Assignment.
Reproduce the listing word for word. Skip any image.

Start of Block

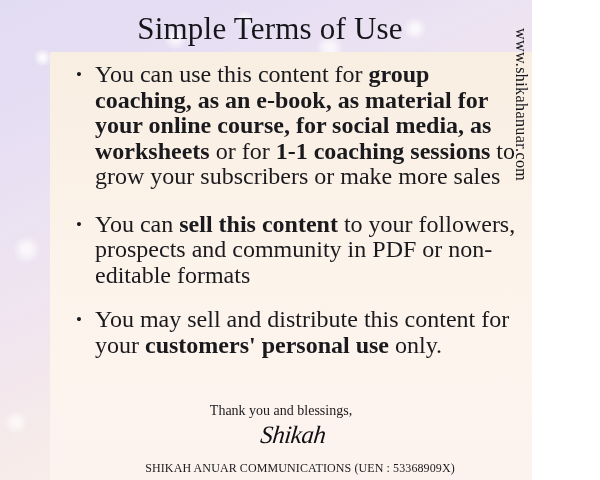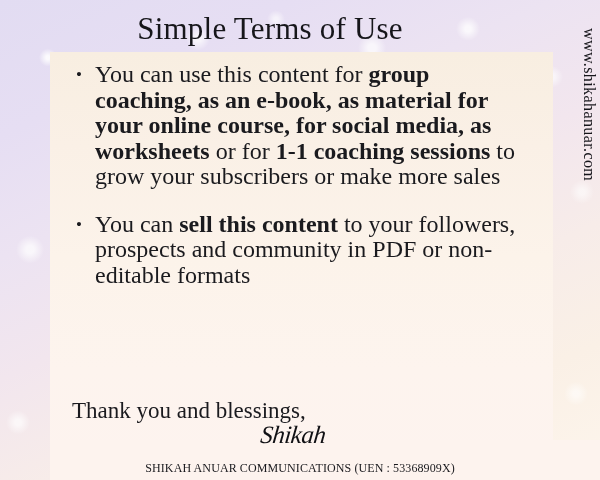--- a/index.html
+++ b/index.html
@@ -15,7 +15,7 @@
 
   #page {
     position: relative;
-    width: 600px;
+    width: 532px;
     height: 480px;
     overflow: hidden;
     background:

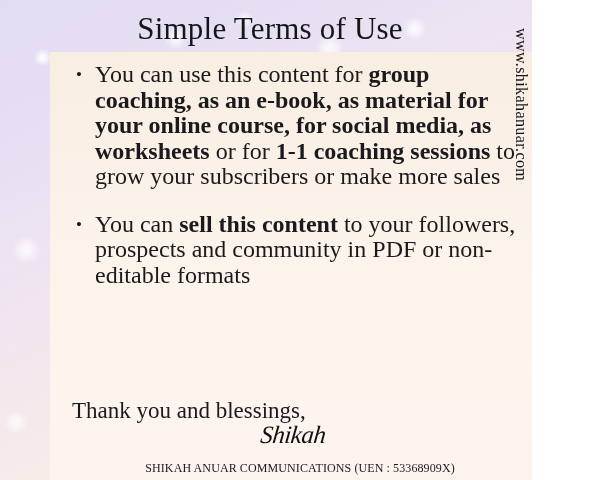--- a/index.html
+++ b/index.html
@@ -180,6 +180,7 @@
   <div id="bullets">
     <div class="bullet" id="b1"><span>You can use this content for </span><b>group coaching, as an e-book, as material for your online course, for social media, as worksheets</b><span> or for </span><b>1-1 coaching sessions</b><span> to grow your subscribers or make more sales</span></div>
     <div class="bullet" id="b2"><span>You can </span><b>sell this content</b><span> to your followers, prospects and community in PDF or non-editable formats</span></div>
+    <div class="bullet" id="b3"><span>You may sell and distribute this content for your </span><b>customers' personal use</b><span> only.</span></div>
   </div>
 
   <div id="thanks">Thank you and blessings,</div>

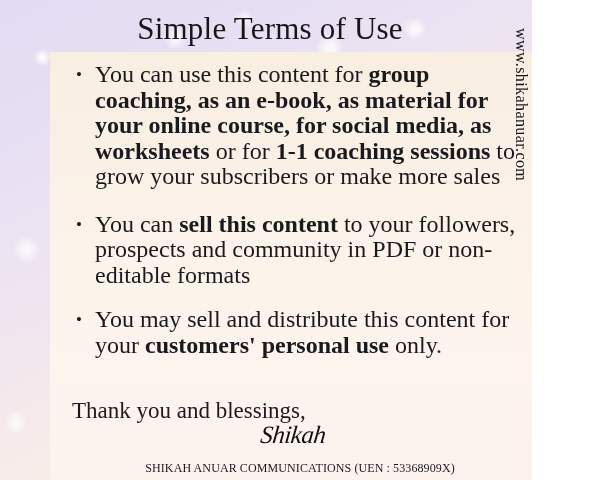--- a/index.html
+++ b/index.html
@@ -127,12 +127,12 @@
 
   #thanks {
     position: absolute;
-    left: 72px;
+    left: 60px;
     top: 400px;
     width: 442px;
-    text-align: left;
+    text-align: center;
     font-family: "Liberation Serif", serif;
-    font-size: 23px;
+    font-size: 14px;
     line-height: 22px;
     color: #1a1a1e;
   }

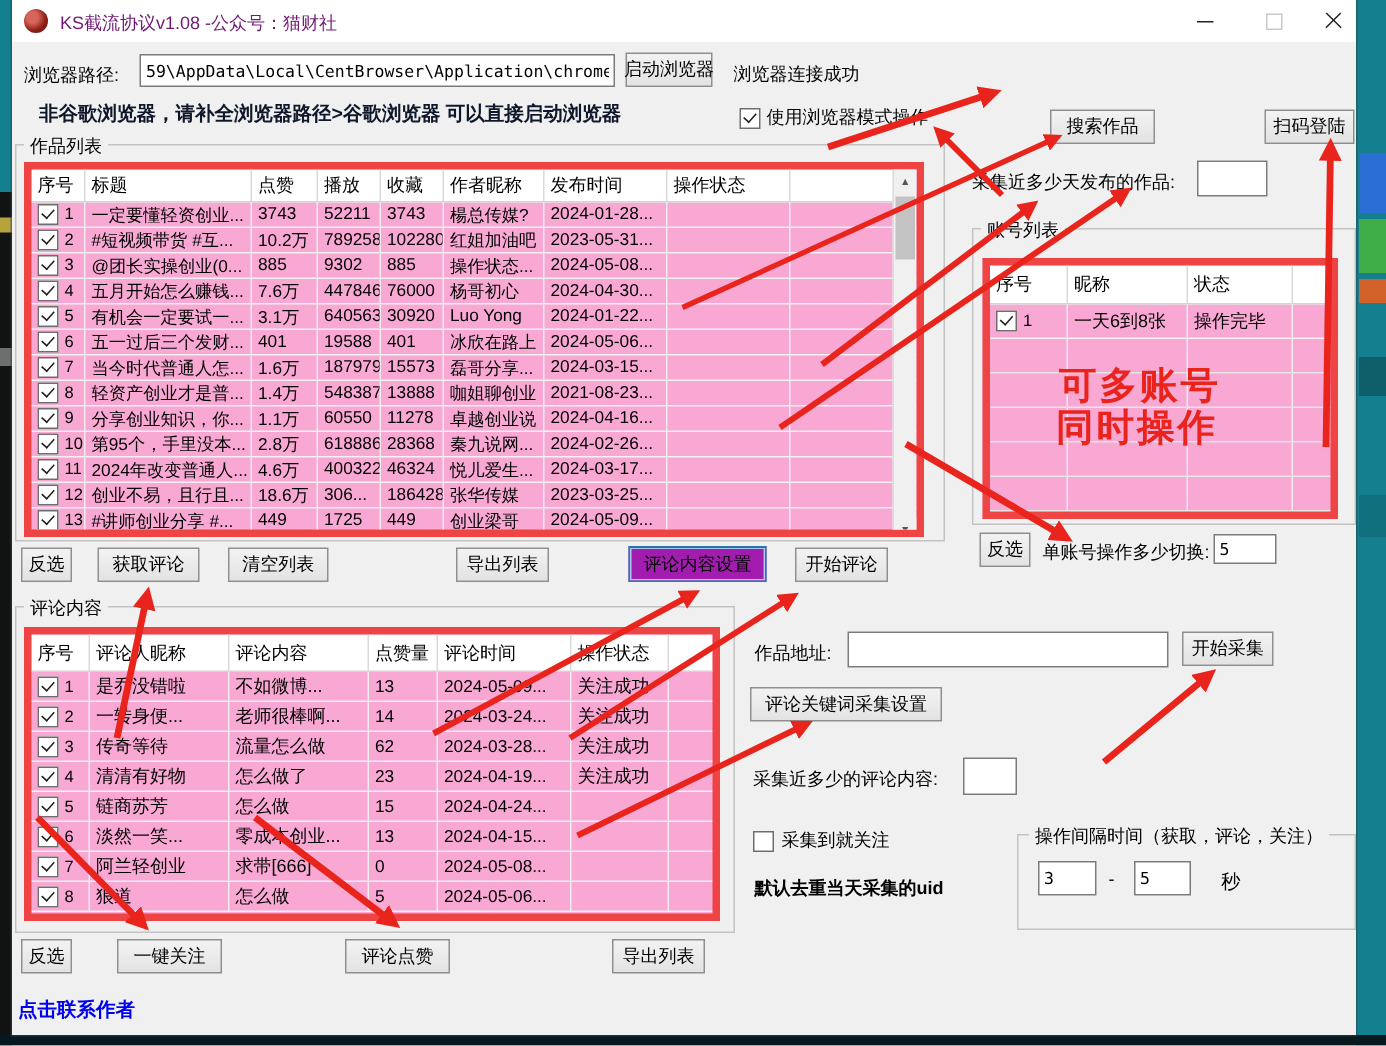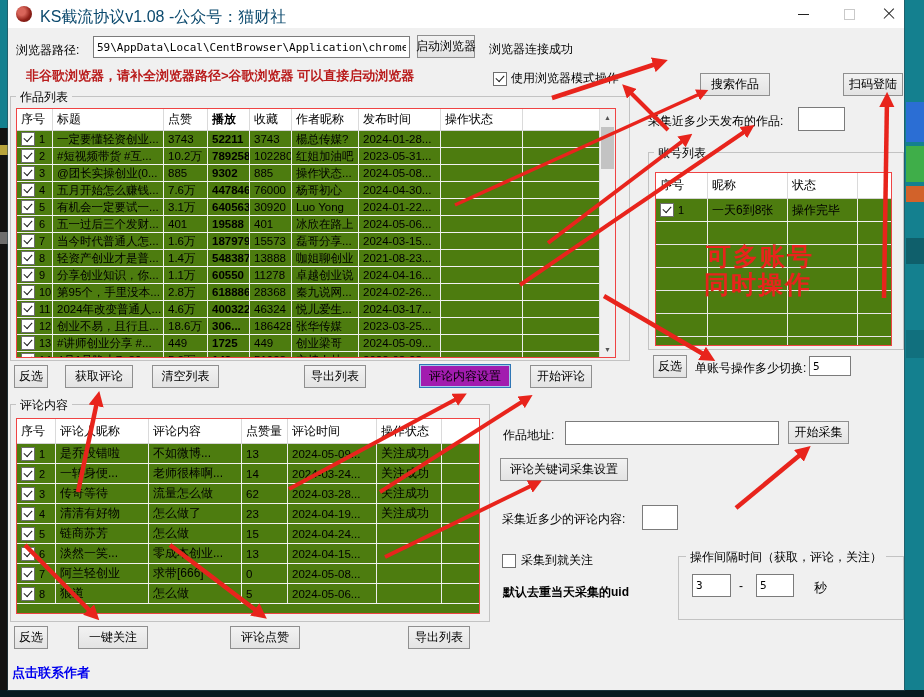--- a/index.html
+++ b/index.html
@@ -13,7 +13,7 @@
   .titlebar{position:absolute;left:0;top:0;width:896px;height:28px;background:#ffffff;}
   .app-icon{position:absolute;left:8px;top:6px;width:16px;height:16px;border-radius:50%;
     background:radial-gradient(circle at 35% 35%, #d8655a 0 25%, #8f1f17 60%, #5d120d 100%);}
-  .wtitle{position:absolute;left:32px;top:7px;font-size:16px;color:#0c4a6e;}
+  .wtitle{position:absolute;left:32px;top:7px;font-size:12px;color:#701a75;}
   .winbtn{position:absolute;top:0;width:44px;height:28px;display:flex;align-items:center;justify-content:center;}
   .glyph-min{width:11px;height:1px;background:#222;}
   .glyph-max{width:9px;height:9px;border:1px solid #c9c9c9;}

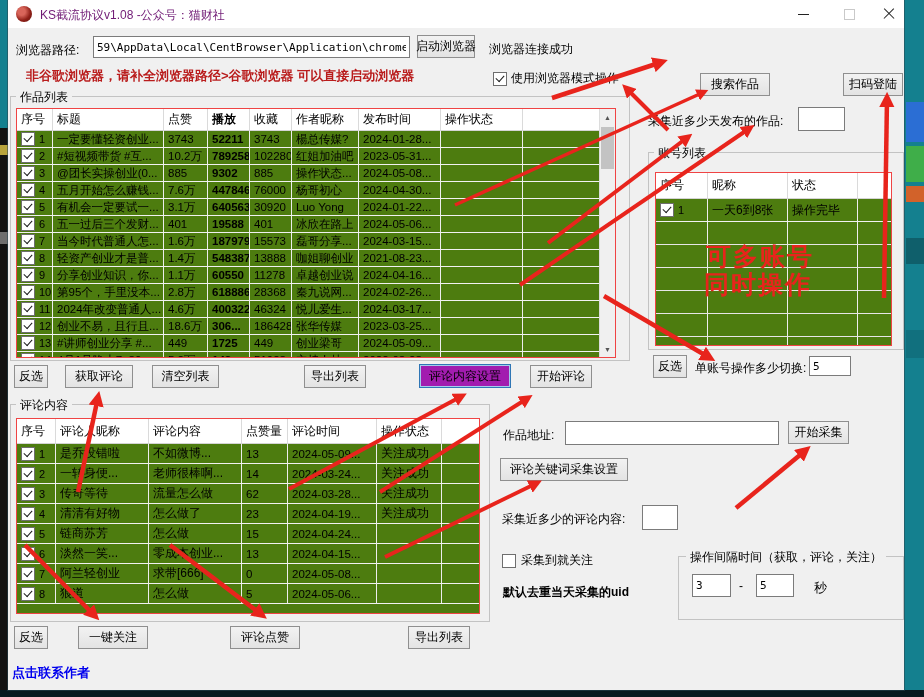--- a/index.html
+++ b/index.html
@@ -62,7 +62,7 @@
   .sbtn{position:absolute;left:0;width:15px;height:16px;display:flex;align-items:center;justify-content:center;
     font-size:7px;color:#555;background:#f0f0f0;}
   .sthumb{position:absolute;left:1px;width:13px;background:#c3c3c3;}
-  .red{color:#b91c1c;font-weight:bold;}
+  .red{color:#0f172a;font-weight:bold;}
   .link{position:absolute;font-size:13px;color:#0000ee;font-weight:bold;}
   .overlay{position:absolute;left:0;top:0;z-index:40;pointer-events:none;}
   .anno{position:absolute;z-index:41;color:#e8241c;font-weight:bold;font-size:25px;

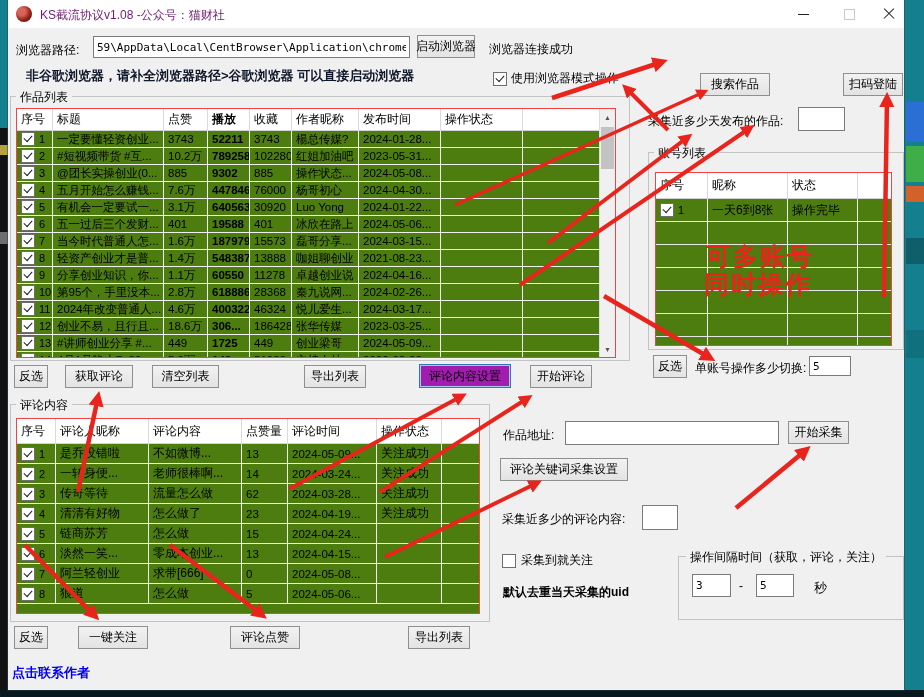--- a/index.html
+++ b/index.html
@@ -35,7 +35,7 @@
   .cb.checked::after{content:"";position:absolute;left:2px;top:2px;width:7px;height:4px;
     border-left:1.8px solid #1d1d1d;border-bottom:1.8px solid #1d1d1d;transform:rotate(-48deg);}
   
-  .tbl{position:absolute;background:#4d7c0f;border:1px solid #ef4444;box-sizing:border-box;overflow:hidden;text-align:right;}
+  .tbl{position:absolute;background:#f9a8d4;border:5px solid #ef4444;box-sizing:border-box;overflow:hidden;text-align:right;}
   .thead{display:flex;border-bottom:1px solid #d4d4d4;background:#fff;}
   .hcell{box-sizing:border-box;border-right:1px solid #dadada;padding:0 4px;display:flex;
     align-items:center;font-size:12px;overflow:hidden;white-space:nowrap;}

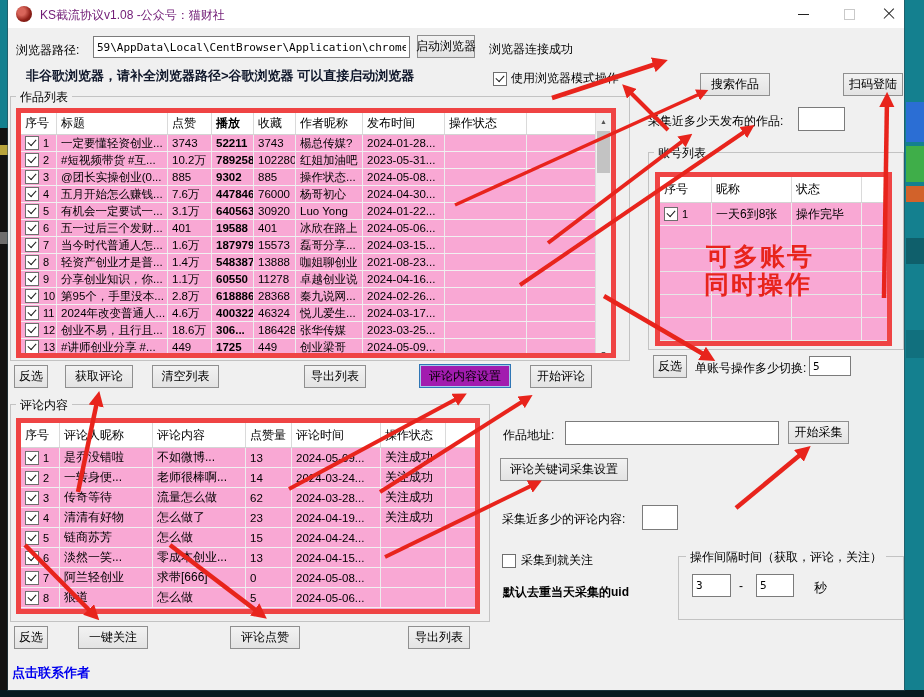--- a/index.html
+++ b/index.html
@@ -46,7 +46,7 @@
   .num{font-size:11px;}
   
   .wh{height:21px;} .wr{height:16px;}
-  .w-no{width:36px;} .w-title{width:111px;} .w-like{width:44px;} .w-play{width:42px;font-weight:bold;}
+  .w-no{width:36px;} .w-title{width:111px;} .w-like{width:44px;} .w-play{width:42px;}
   .w-fav{width:42px;} .w-auth{width:67px;} .w-date{width:82px;} .w-stat{width:82px;} .fill{flex:1;border-right:none;}
   
   .ch{height:24px;} .cr{height:19px;}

End of Block

Result of this exercise.
--- a/index.html
+++ b/index.html
@@ -15,7 +15,7 @@
 
   #page {
     position: relative;
-    width: 600px;
+    width: 532px;
     height: 480px;
     overflow: hidden;
     background:

--- a/index.html
+++ b/index.html
@@ -180,6 +180,7 @@
   <div id="bullets">
     <div class="bullet" id="b1"><span>You can use this content for </span><b>group coaching, as an e-book, as material for your online course, for social media, as worksheets</b><span> or for </span><b>1-1 coaching sessions</b><span> to grow your subscribers or make more sales</span></div>
     <div class="bullet" id="b2"><span>You can </span><b>sell this content</b><span> to your followers, prospects and community in PDF or non-editable formats</span></div>
+    <div class="bullet" id="b3"><span>You may sell and distribute this content for your </span><b>customers' personal use</b><span> only.</span></div>
   </div>
 
   <div id="thanks">Thank you and blessings,</div>

--- a/index.html
+++ b/index.html
@@ -127,12 +127,12 @@
 
   #thanks {
     position: absolute;
-    left: 72px;
+    left: 60px;
     top: 400px;
     width: 442px;
-    text-align: left;
+    text-align: center;
     font-family: "Liberation Serif", serif;
-    font-size: 23px;
+    font-size: 14px;
     line-height: 22px;
     color: #1a1a1e;
   }

--- a/index.html
+++ b/index.html
@@ -13,7 +13,7 @@
   .titlebar{position:absolute;left:0;top:0;width:896px;height:28px;background:#ffffff;}
   .app-icon{position:absolute;left:8px;top:6px;width:16px;height:16px;border-radius:50%;
     background:radial-gradient(circle at 35% 35%, #d8655a 0 25%, #8f1f17 60%, #5d120d 100%);}
-  .wtitle{position:absolute;left:32px;top:7px;font-size:16px;color:#0c4a6e;}
+  .wtitle{position:absolute;left:32px;top:7px;font-size:12px;color:#701a75;}
   .winbtn{position:absolute;top:0;width:44px;height:28px;display:flex;align-items:center;justify-content:center;}
   .glyph-min{width:11px;height:1px;background:#222;}
   .glyph-max{width:9px;height:9px;border:1px solid #c9c9c9;}

--- a/index.html
+++ b/index.html
@@ -62,7 +62,7 @@
   .sbtn{position:absolute;left:0;width:15px;height:16px;display:flex;align-items:center;justify-content:center;
     font-size:7px;color:#555;background:#f0f0f0;}
   .sthumb{position:absolute;left:1px;width:13px;background:#c3c3c3;}
-  .red{color:#b91c1c;font-weight:bold;}
+  .red{color:#0f172a;font-weight:bold;}
   .link{position:absolute;font-size:13px;color:#0000ee;font-weight:bold;}
   .overlay{position:absolute;left:0;top:0;z-index:40;pointer-events:none;}
   .anno{position:absolute;z-index:41;color:#e8241c;font-weight:bold;font-size:25px;

--- a/index.html
+++ b/index.html
@@ -35,7 +35,7 @@
   .cb.checked::after{content:"";position:absolute;left:2px;top:2px;width:7px;height:4px;
     border-left:1.8px solid #1d1d1d;border-bottom:1.8px solid #1d1d1d;transform:rotate(-48deg);}
   
-  .tbl{position:absolute;background:#4d7c0f;border:1px solid #ef4444;box-sizing:border-box;overflow:hidden;text-align:right;}
+  .tbl{position:absolute;background:#f9a8d4;border:5px solid #ef4444;box-sizing:border-box;overflow:hidden;text-align:right;}
   .thead{display:flex;border-bottom:1px solid #d4d4d4;background:#fff;}
   .hcell{box-sizing:border-box;border-right:1px solid #dadada;padding:0 4px;display:flex;
     align-items:center;font-size:12px;overflow:hidden;white-space:nowrap;}

--- a/index.html
+++ b/index.html
@@ -46,7 +46,7 @@
   .num{font-size:11px;}
   
   .wh{height:21px;} .wr{height:16px;}
-  .w-no{width:36px;} .w-title{width:111px;} .w-like{width:44px;} .w-play{width:42px;font-weight:bold;}
+  .w-no{width:36px;} .w-title{width:111px;} .w-like{width:44px;} .w-play{width:42px;}
   .w-fav{width:42px;} .w-auth{width:67px;} .w-date{width:82px;} .w-stat{width:82px;} .fill{flex:1;border-right:none;}
   
   .ch{height:24px;} .cr{height:19px;}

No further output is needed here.